▼▼▼
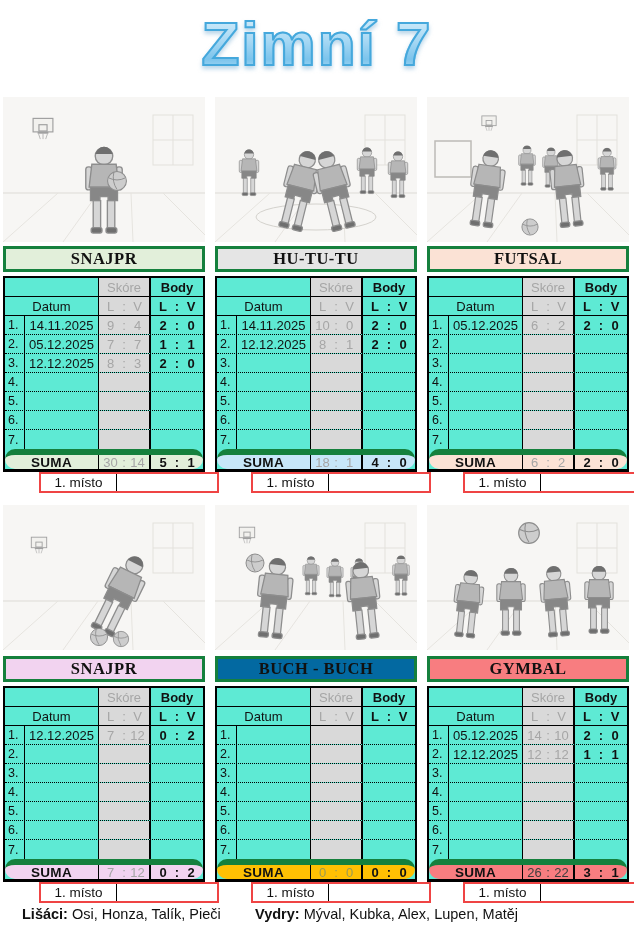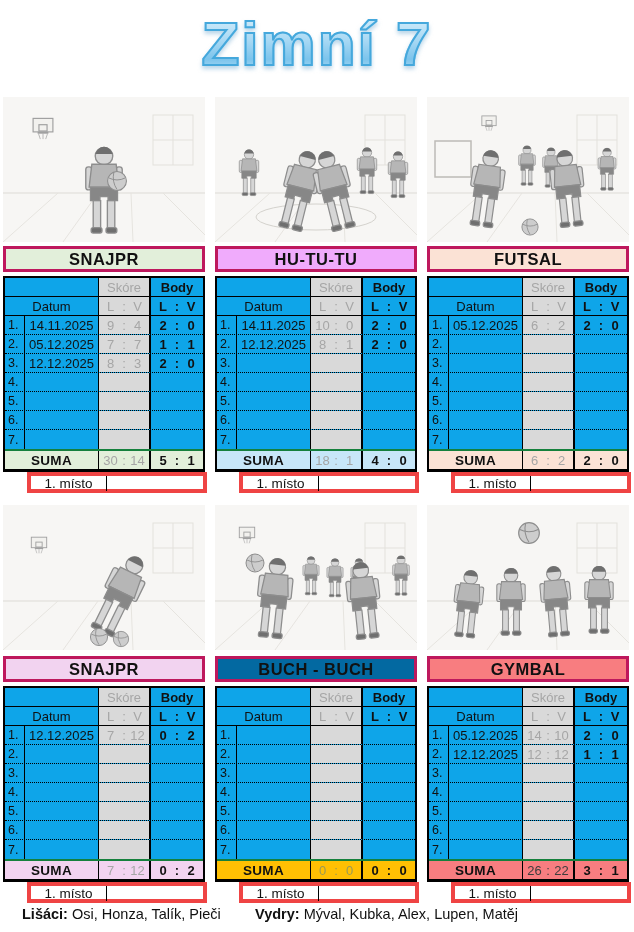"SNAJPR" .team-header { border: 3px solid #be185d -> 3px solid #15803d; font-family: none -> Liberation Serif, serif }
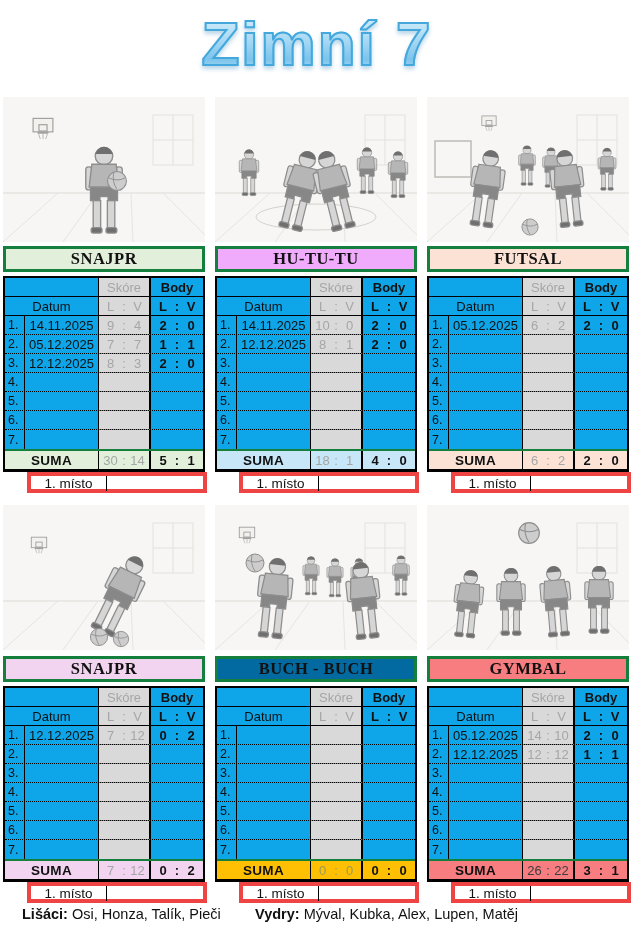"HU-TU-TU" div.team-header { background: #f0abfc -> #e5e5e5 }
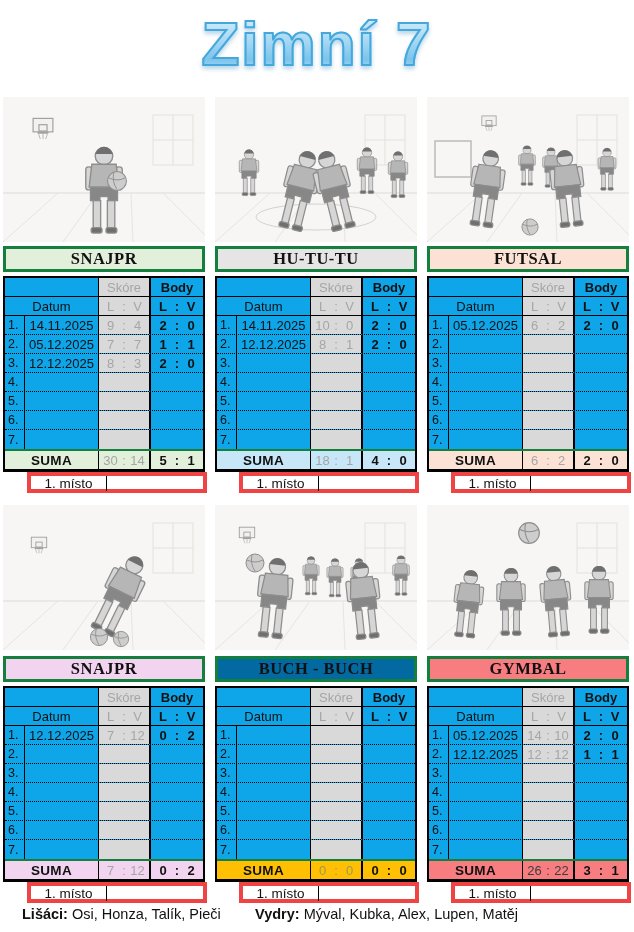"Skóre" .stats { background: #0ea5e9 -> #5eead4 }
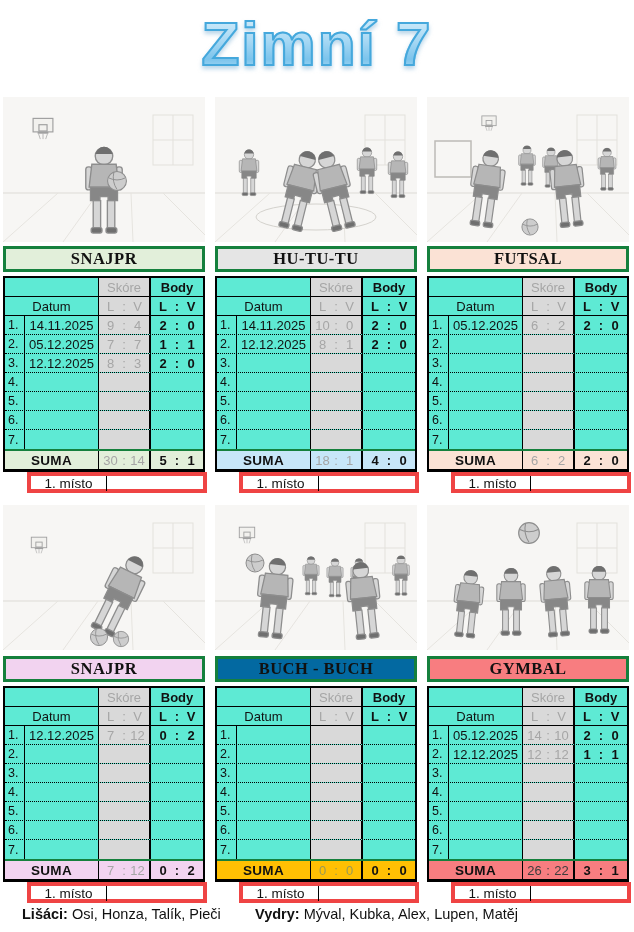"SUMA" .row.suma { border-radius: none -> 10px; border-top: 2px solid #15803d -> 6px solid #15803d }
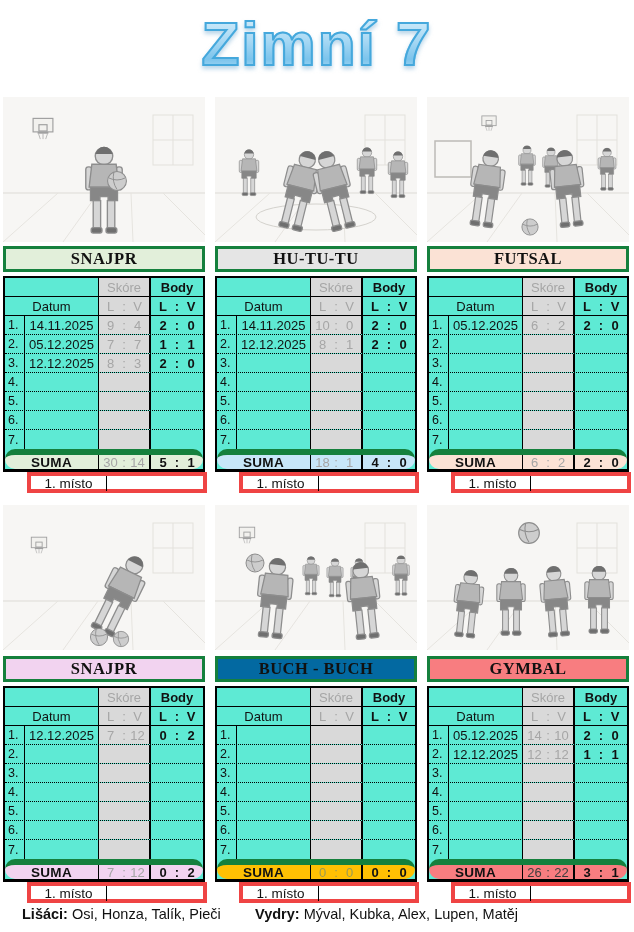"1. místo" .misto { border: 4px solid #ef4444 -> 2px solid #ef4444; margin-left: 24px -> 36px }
▲▲▲
▼▼▼
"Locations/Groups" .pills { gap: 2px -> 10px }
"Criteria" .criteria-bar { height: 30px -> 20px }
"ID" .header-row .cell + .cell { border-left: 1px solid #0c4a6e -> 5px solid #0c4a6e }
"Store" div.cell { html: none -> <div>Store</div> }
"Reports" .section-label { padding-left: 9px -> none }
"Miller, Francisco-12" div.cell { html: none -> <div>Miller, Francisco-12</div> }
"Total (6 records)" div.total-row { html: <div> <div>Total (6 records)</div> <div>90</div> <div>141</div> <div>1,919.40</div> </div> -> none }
▲▲▲
§ **EXERCISE DESCRIPTION**: If a line in the records above contains "cell", copy that line.

§ **TASK RESULT**:
"ID" .header-row .cell + .cell { border-left: 1px solid #0c4a6e -> 5px solid #0c4a6e }
"Store" div.cell { html: none -> <div>Store</div> }
"Miller, Francisco-12" div.cell { html: none -> <div>Miller, Francisco-12</div> }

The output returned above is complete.